After a traumatic incident with a homicidal bully, the Rooks decide to cut and run, starting fresh in a new place. But if horror stories have taught me anything, it’s that moving to a small town for a fresh start is just the worst plan ever. You can’t run from what’s chasing you, and the things chasing Sailor are particularly good at getting what they want...

 

 

Scott Snyder, with help from Jock’s visceral art and Matt Hollingsworth’s phenomenal coloring, makes the wytches themselves something straight out of our most primordial nightmares. If their horrifying physical forms weren’t scary enough, their ability to use the absolute worst in humans to their advantage may be even more frightening. They offer things so great—cures for diseases, prolonged life, love spells—that humans will hand over anything, even their loved ones, with little compunction. It would be easy to say that the humans are the real monsters, but frankly the humans and the wytches both prove to be equally disgusting. Even the few humans that seem not unremittingly evil are usually rotten under the surface.

 

 

The overall story can seem a little rushed, but when you get down to it the momentum becomes crucial to the increasing tension.
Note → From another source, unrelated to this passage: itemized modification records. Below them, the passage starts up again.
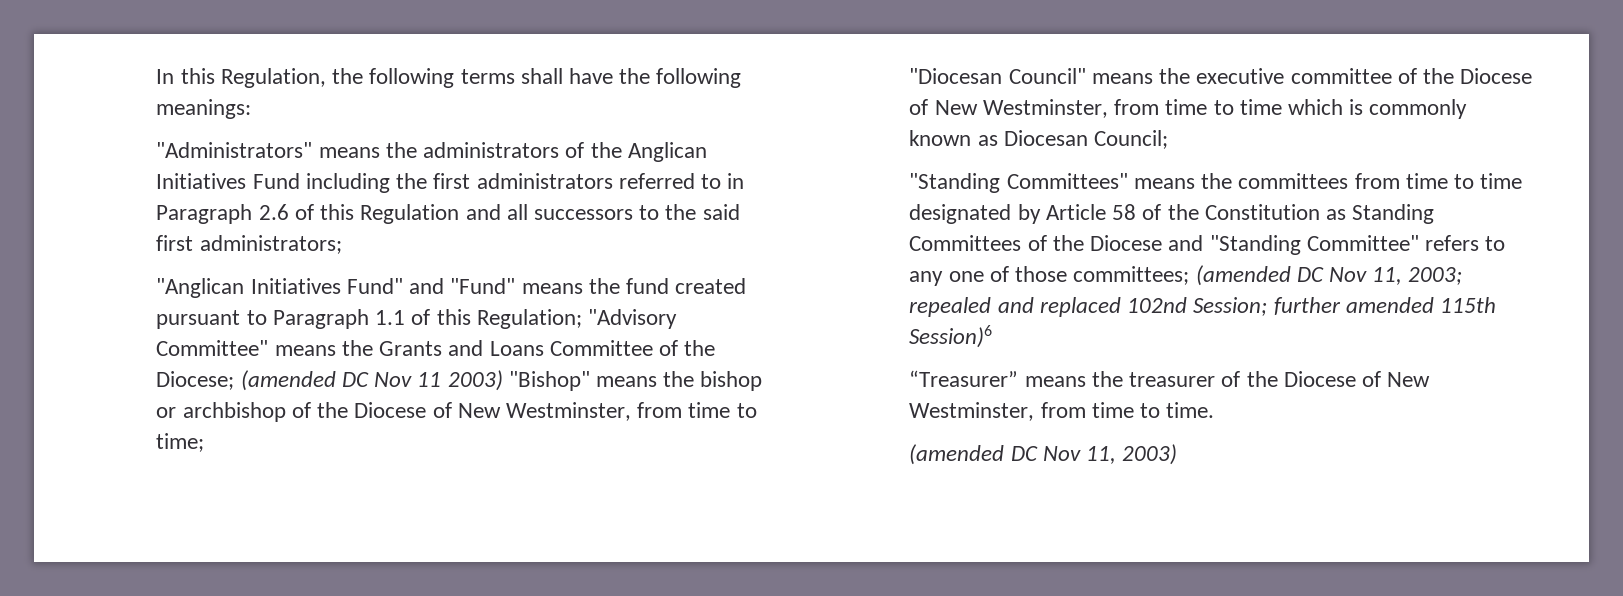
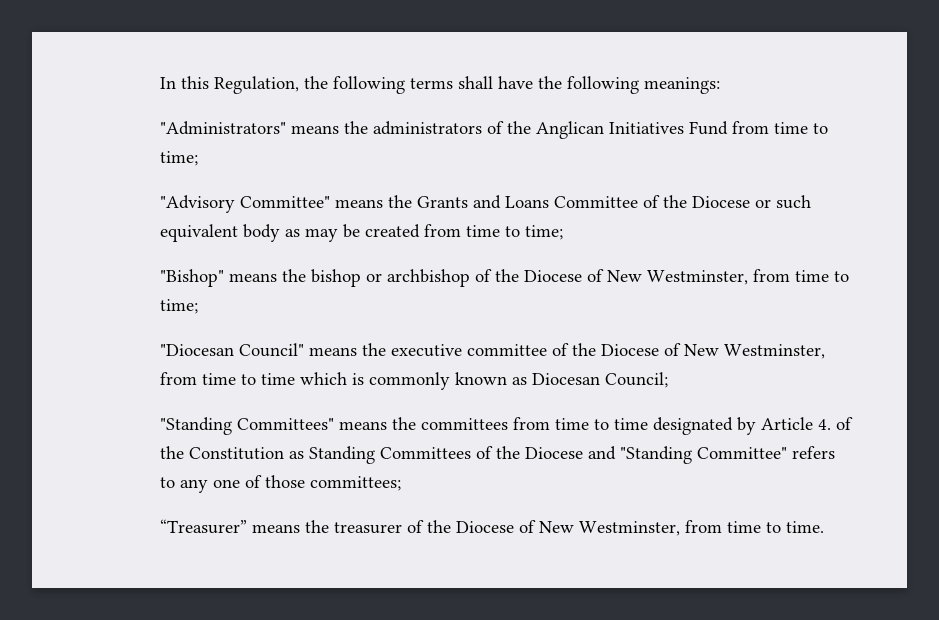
- "Administrators" means the administrators of the Anglican Initiatives Fund including the first administrators referred to in Paragraph 2.6 of this Regulation and all successors to the said first administrators;
- "Anglican Initiatives Fund" and "Fund" means the fund created pursuant to Paragraph 1.1 of this Regulation; "Advisory Committee" means the Grants and Loans Committee of the Diocese; (amended DC Nov 11 2003) "Bishop" means the bishop or archbishop of the Diocese of New Westminster, from time to time;
+ "Administrators" means the administrators of the Anglican Initiatives Fund from time to time;
+ "Advisory Committee" means the Grants and Loans Committee of the Diocese or such equivalent body as may be created from time to time;
+ "Bishop" means the bishop or archbishop of the Diocese of New Westminster, from time to time;
- "Standing Committees" means the committees from time to time designated by Article 58 of the Constitution as Standing Committees of the Diocese and "Standing Committee" refers to any one of those committees; (amended DC Nov 11, 2003; repealed and replaced 102nd Session; further amended 115th Session)6
+ "Standing Committees" means the committees from time to time designated by Article 4. of the Constitution as Standing Committees of the Diocese and "Standing Committee" refers to any one of those committees;
- (amended DC Nov 11, 2003)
I could wish for a little more buildup to the reveal near the end, but it still works. At first glance, this story seems to be about Sailor, but I think it’s really about Charlie. This isn’t a teenage girl fighting something only she sees or understands; it’s a father trying desperately to save his child, knowing he has let her down in the past but doing anything to make it right. Wytches is essentially a fairy tale, in the darkest, oldest sense of the tradition, the kind that came before we started giving them morals and happy endings.